The overwhelming majority of the 650,000 soft-tissue transplants each year go smoothly, but the problems at CryoLife highlight concerns about quality control throughout the tissue-bank industry. (By contrast, storage problems are simpler when harvesting whole organs like hearts and livers, which have to be transplanted immediately.) "It's almost like anybody with a chainsaw and a pickup truck can go into the body-harvesting business," says Don Keenan, an Atlanta attorney representing 14 clients pursuing claims against CryoLife. One of them is the family of Brian Lykins, 23, who died three days after what should have been routine orthopedic knee surgery last November.

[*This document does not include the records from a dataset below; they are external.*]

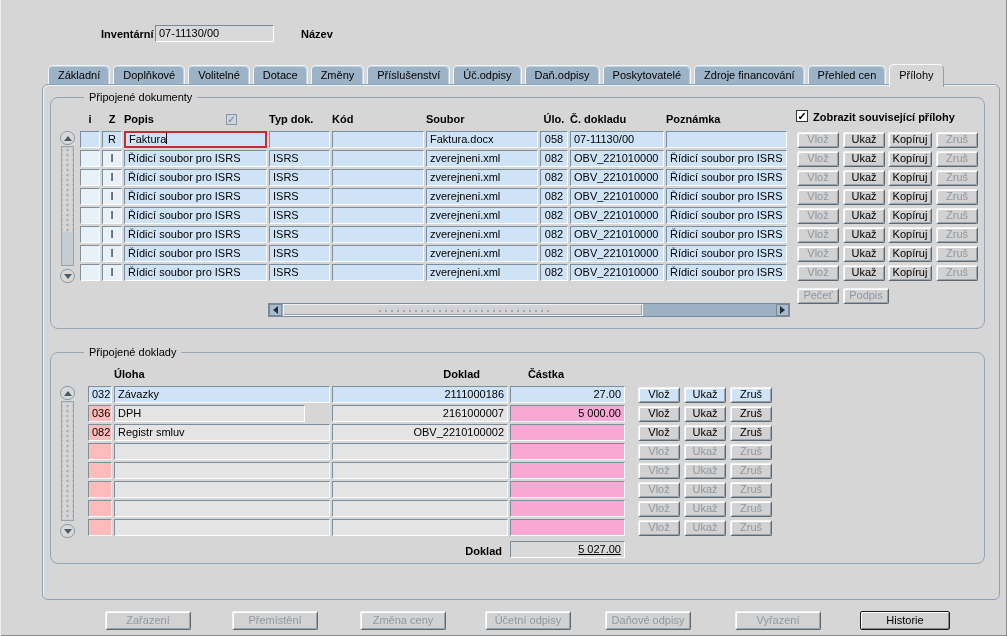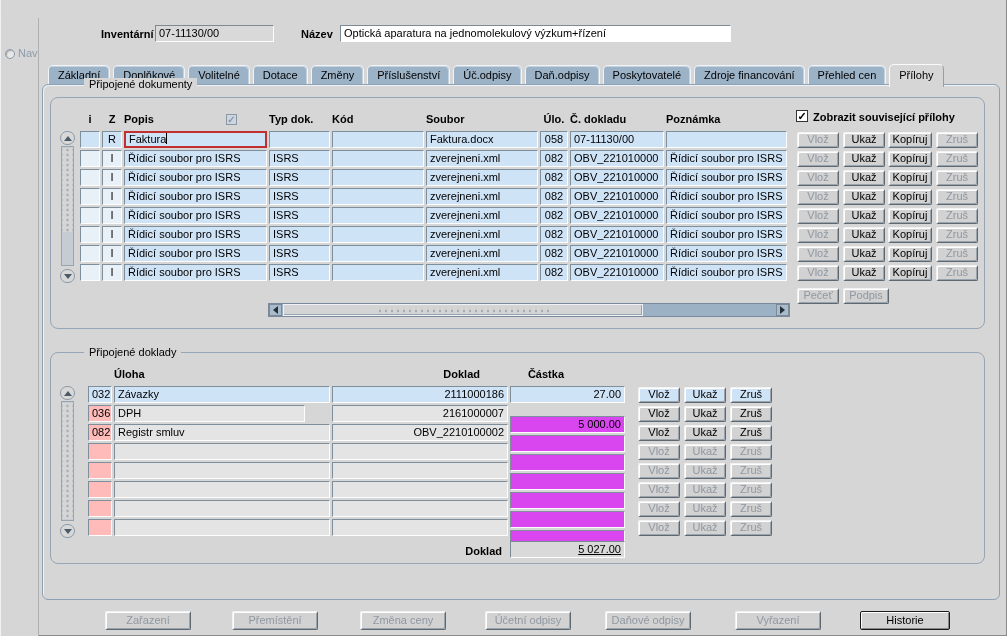"Optická aparatura na jednomolekulový" div.field { html: <div>Optická aparatura na jednomolekulový výzkum+řízení</div> -> none }
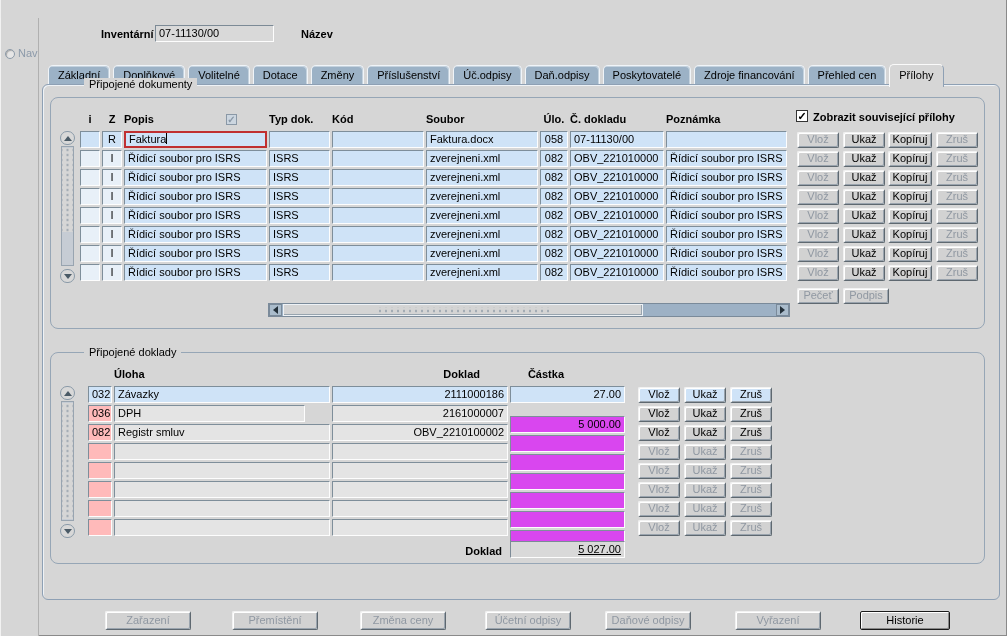"Nav" div.sidebar { html: <div> <div></div> <div>Nav</div> </div> -> none }
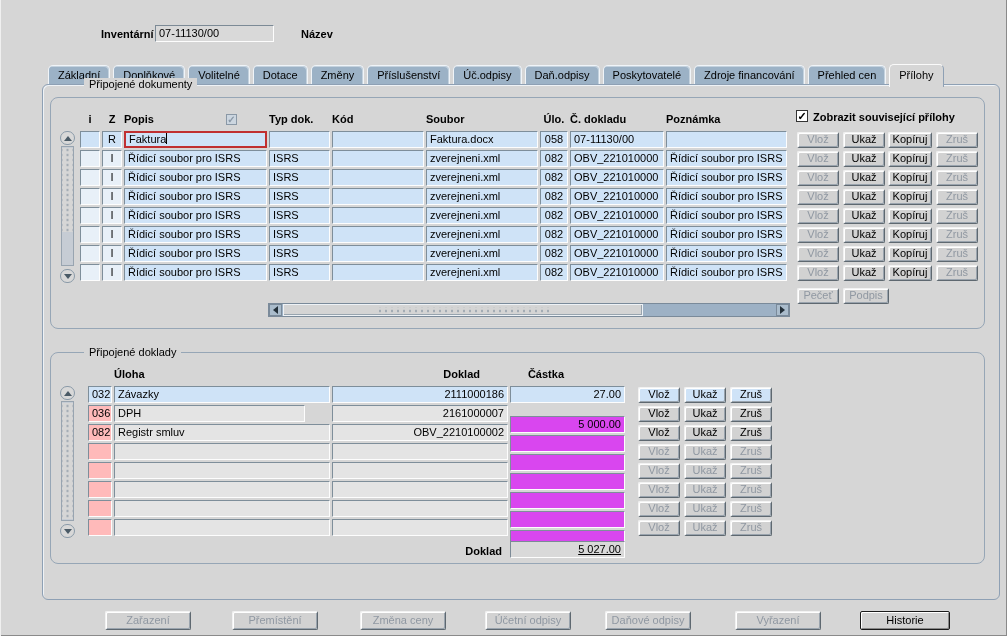"Připojené dokumenty" div.group-label { top: 78px -> 91px }
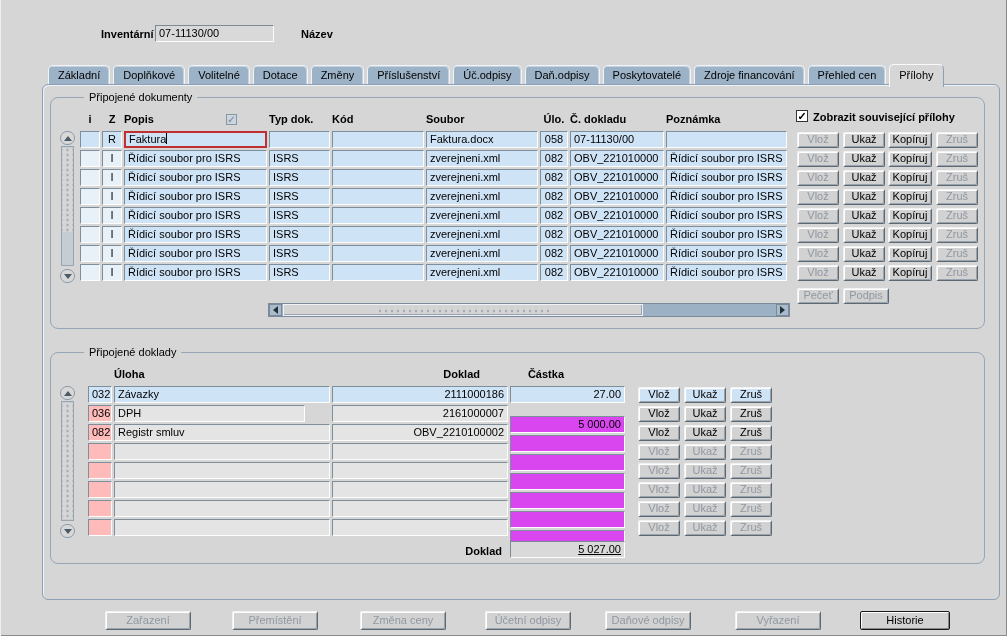"5 000.00" .cell.white { background: #d946ef -> #f9a8d4; margin-top: 11px -> none }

His death was caused by a strain of bacteria associated with decomposing tissue. "We know the cadaver that killed Brian was unrefrigerated for at least 19 hours, but nobody knows how long it had been dead before that," says Keenan. Another teenager who received tissue from the same cadaver that infected Lykins also developed an infection and had to have his graft removed.

Oversight of the tissue industry is spotty. At the state level, only Florida and New York require licensing and inspection of tissue banks. At the federal level, a 2001 report found that the FDA did not know how many tissue banks were operating and had never inspected 20% of the 154 facilities identified. But eventually the FDA, with help from the Centers for Disease Control and Prevention, zeroed in on CryoLife. Together the agencies charge that on at least one occasion CryoLife improperly distributed tissue from a cadaver it had learned was contaminated. (CryoLife could not confirm or deny that event.) The industry standard is not to use any tissue from a corpse where any infectious tissue has been found--even if the two tissues were harvested from opposite ends of the body. "This has been going on this year and a good part of last year," says Dr. Murray Lumpkin, an FDA commissioner. "We tried to work with CryoLife and get them in compliance, but it just didn't work."

David Fronk, vice president of clinical research at CryoLife, insists that a low level of risk is unavoidable. "This tissue cannot be sterilized and still be rendered functional," he says. "We try to minimize contamination, but we have a warning box informing surgeons that there is potential for contamination." CryoLife screens companion samples of its tissues for harmful microbes; if any are found, the entire tissue sample is discarded. The screening minimizes the risk of contamination, Fronk explains, but doesn't eliminate it. The American Association of Tissue Banks has developed its own standards for quality control, but CryoLife is not one of its 74 members.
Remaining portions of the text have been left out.